When Gary Shteyngart wrote about the äppärät, an iPhone-like device that could stream our thoughts and conversations, while monitoring our popularity in real time, the idea seemed like a cynical parody. The gizmo plays a central role in his 2010 novel Super Sad True Love Story, and on my first read I found out it distracting, cynical, and implausible. I never thought the iPhone would come so close to the äppärät, let alone do so within half a decade, but with Meerkat and Periscope, reality is taking its cues from fiction.

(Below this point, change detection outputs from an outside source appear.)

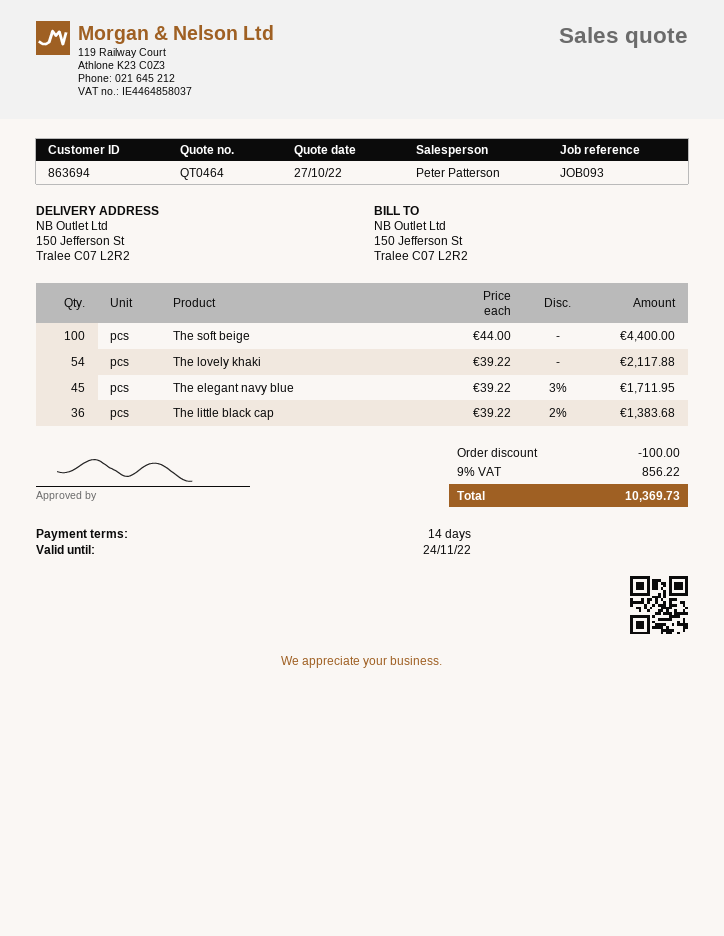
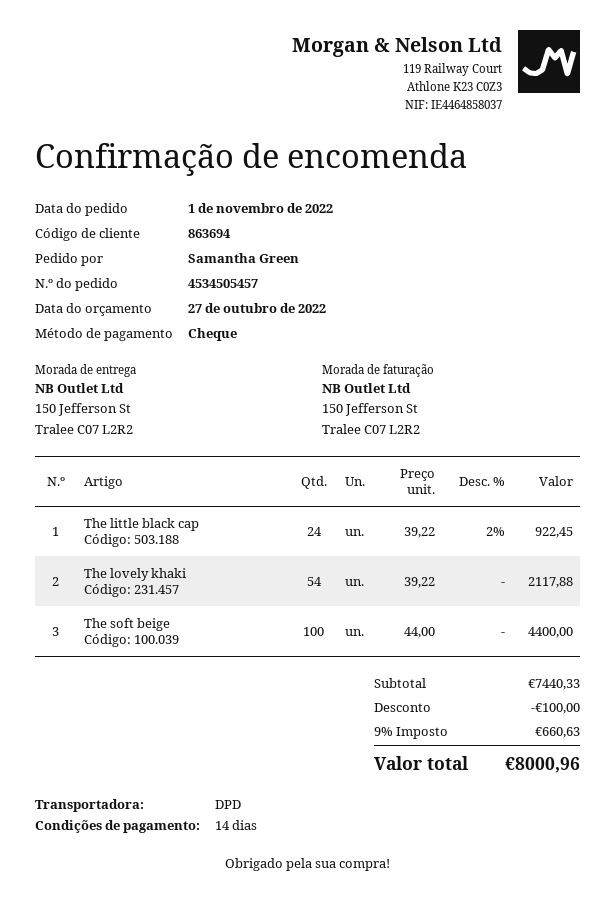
The elegant navy blue: 45 x 39.22 - 3% = 1711.95 -> none
The little black cap: 36 x 39.22 - 2% = 1383.68 -> 24 x 39.22 - 2% = 922.45
tax: 9% = 856.22 -> 9% = 660.63
total: 10369.73 -> 8000.96

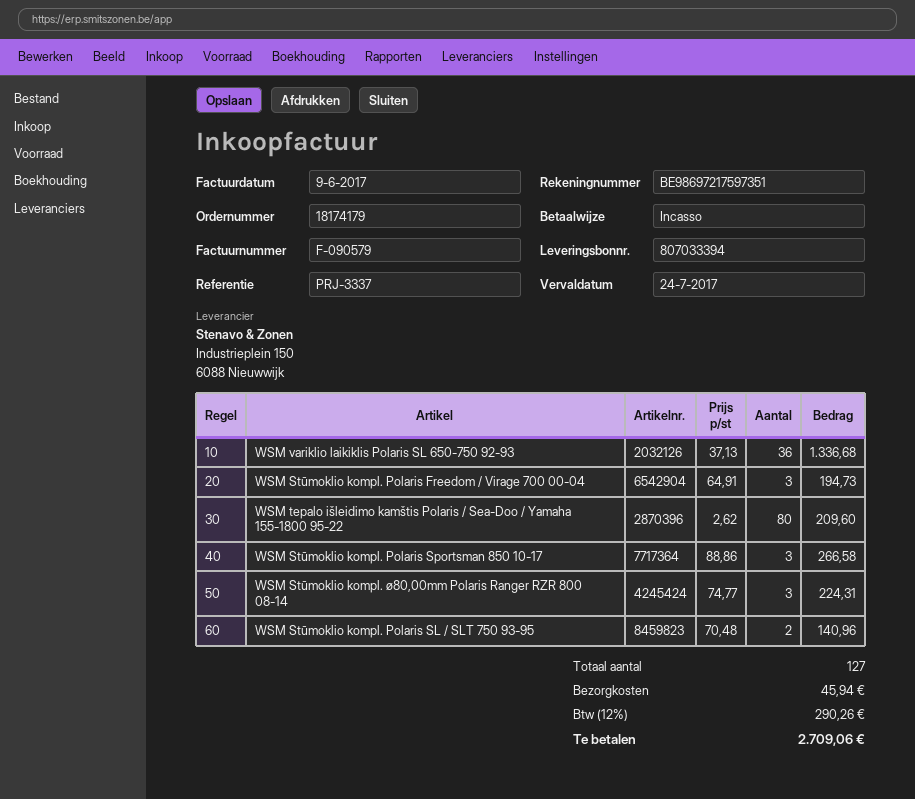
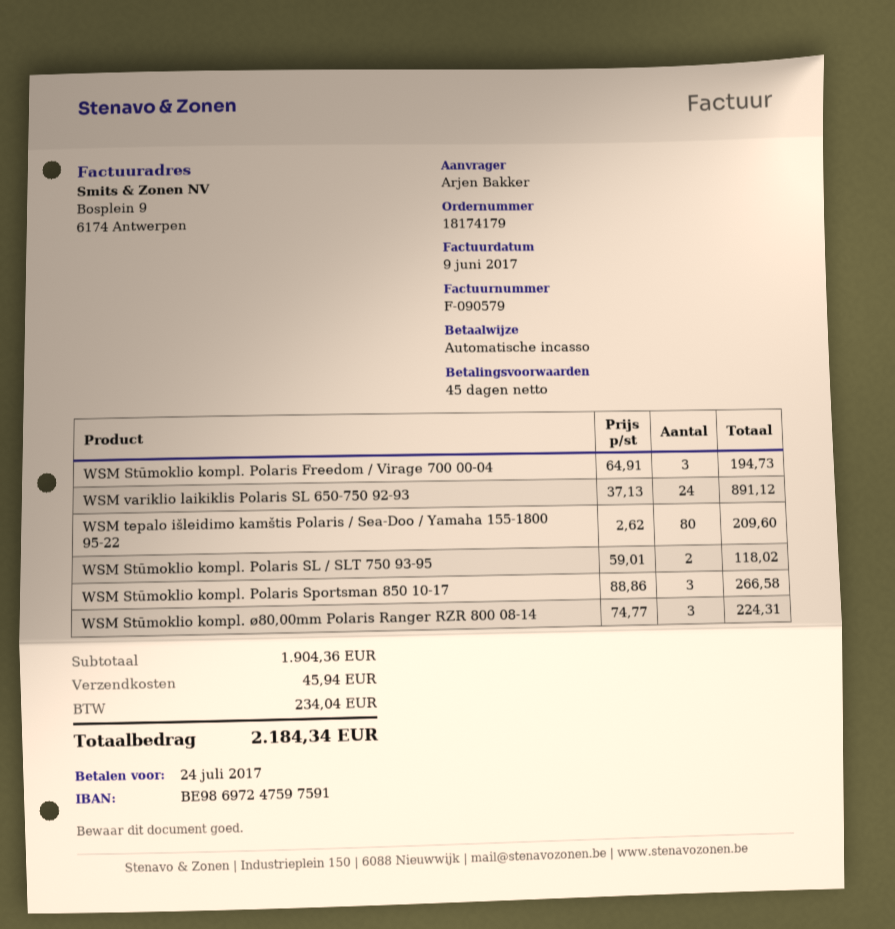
bank account: BE98697217597351 -> BE98697247597591
WSM variklio laikiklis Polaris SL 650-750 92-93: 36 x 37.13 = 1336.68 -> 24 x 37.13 = 891.12
WSM Stūmoklio kompl. Polaris SL / SLT 750 93-95: 2 x 70.48 = 140.96 -> 2 x 59.01 = 118.02
tax: 290.26 -> 234.04
total: 2709.06 -> 2184.34

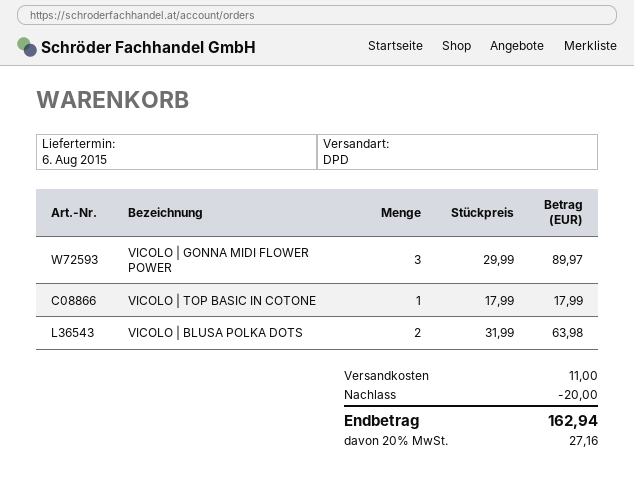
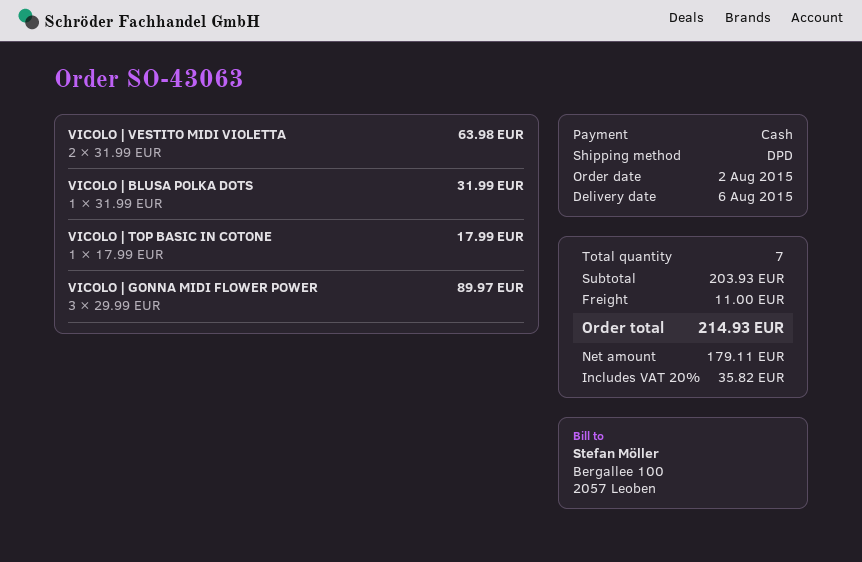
VICOLO | BLUSA POLKA DOTS: 2 x 31.99 = 63.98 -> 1 x 31.99 = 31.99
VICOLO | VESTITO MIDI VIOLETTA: none -> 2 x 31.99 = 63.98
discount: 20.00 -> none
tax: 20% = 27.16 -> 20% = 35.82
total: 162.94 -> 214.93

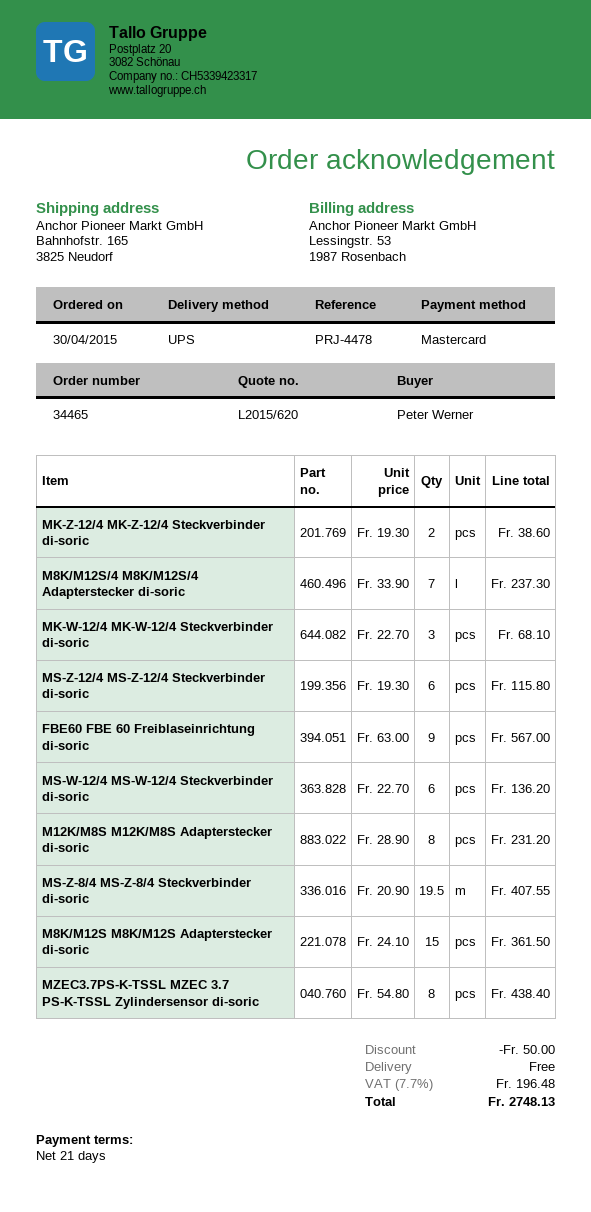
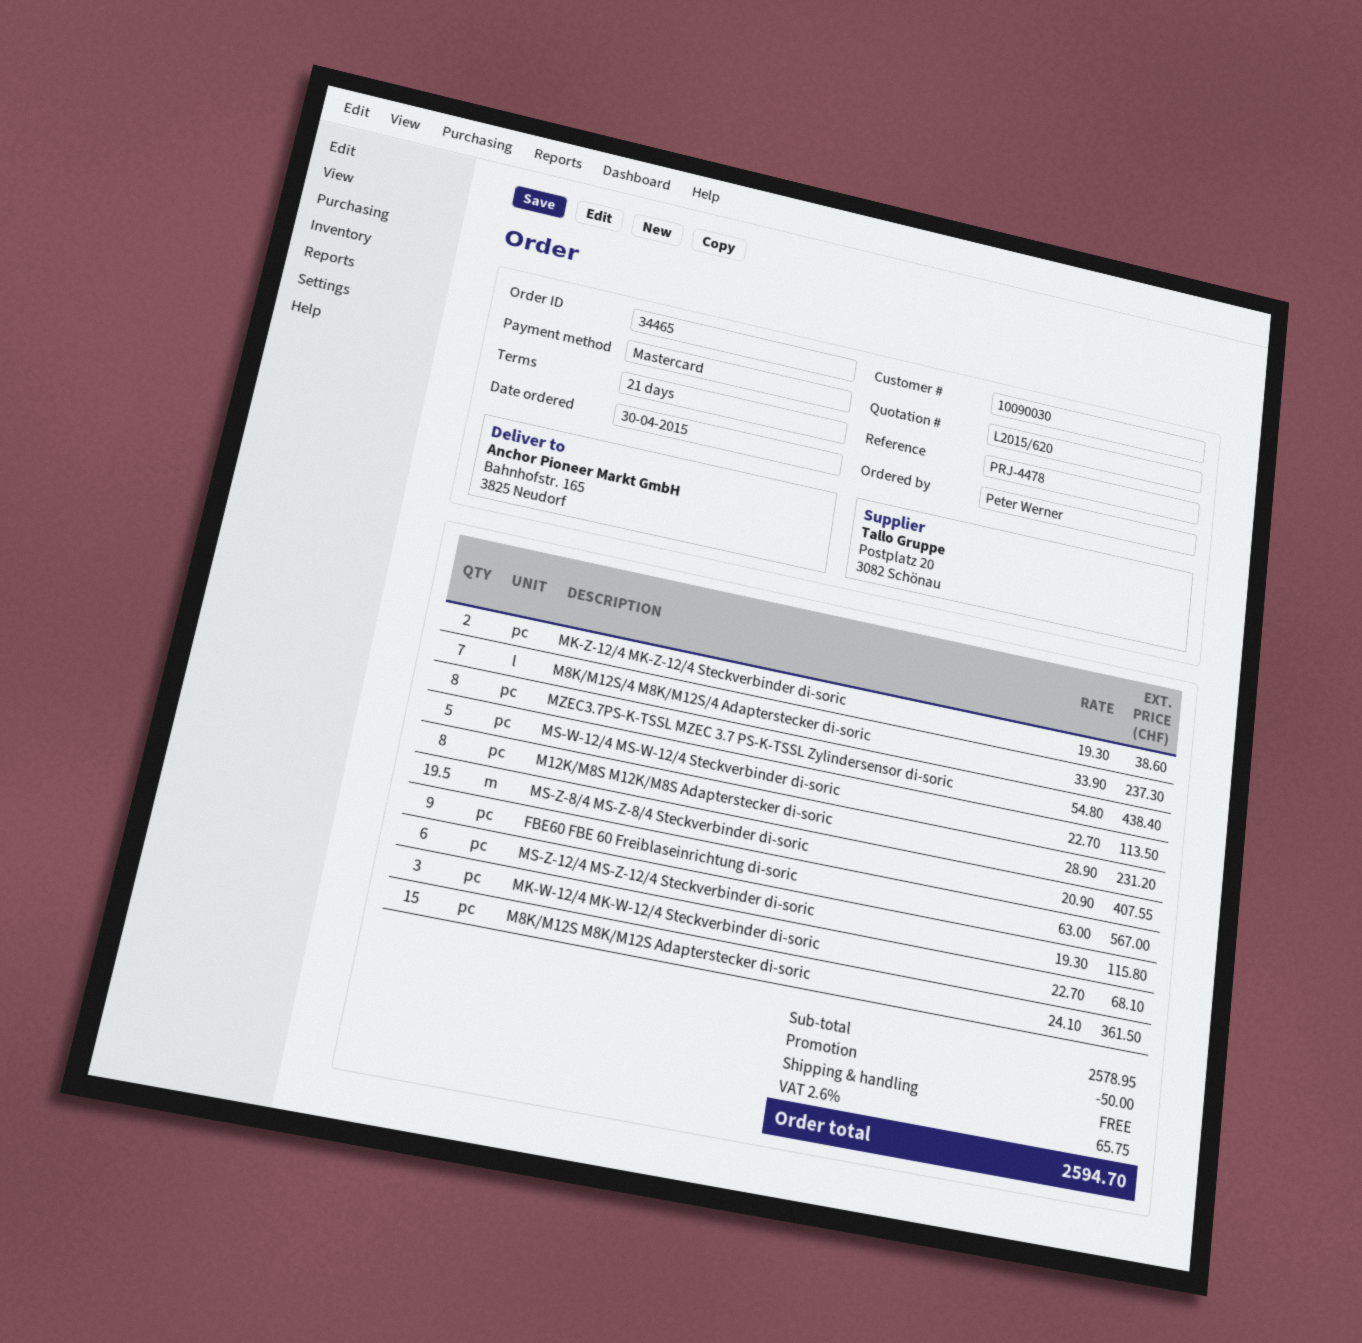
MS-W-12/4 MS-W-12/4 Steckverbinder di-soric: 6 x 22.70 = 136.20 -> 5 x 22.70 = 113.50
tax: 7.7% = 196.48 -> 2.6% = 65.75
total: 2748.13 -> 2594.70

Here's an excerpt from The Washington Post's review of the novel:
"In these pages BlackBerrys have evolved into something called an äppärät, an irresistible multipurpose device for shopping, scanning and "verballing" our pornographic lives in real time over the "GlobalTeens" network. Only the youngest children actually speak before "retreating into the dense clickety-clack äppärät world of their absorbed mothers and missing fathers." Privacy, of course, is as quaint as a Victrola — sexual preferences, credit ratings and cholesterol levels are broadcast nonstop — and everyone continually rates everyone else on an 800-point scale for personality and sexiness in the most salacious terms imaginable. I'm tempted to "friend" Facebook founder Mark Zuckerberg and "message" him these scenes one by one."
Super Sad True Love Story also eerily predicted events similar to Occupy Wall Street. The thing the novel predicted incorrectly? The rise of onion skin jeans. According to Racked, this spring it's the '70s that are on fleek.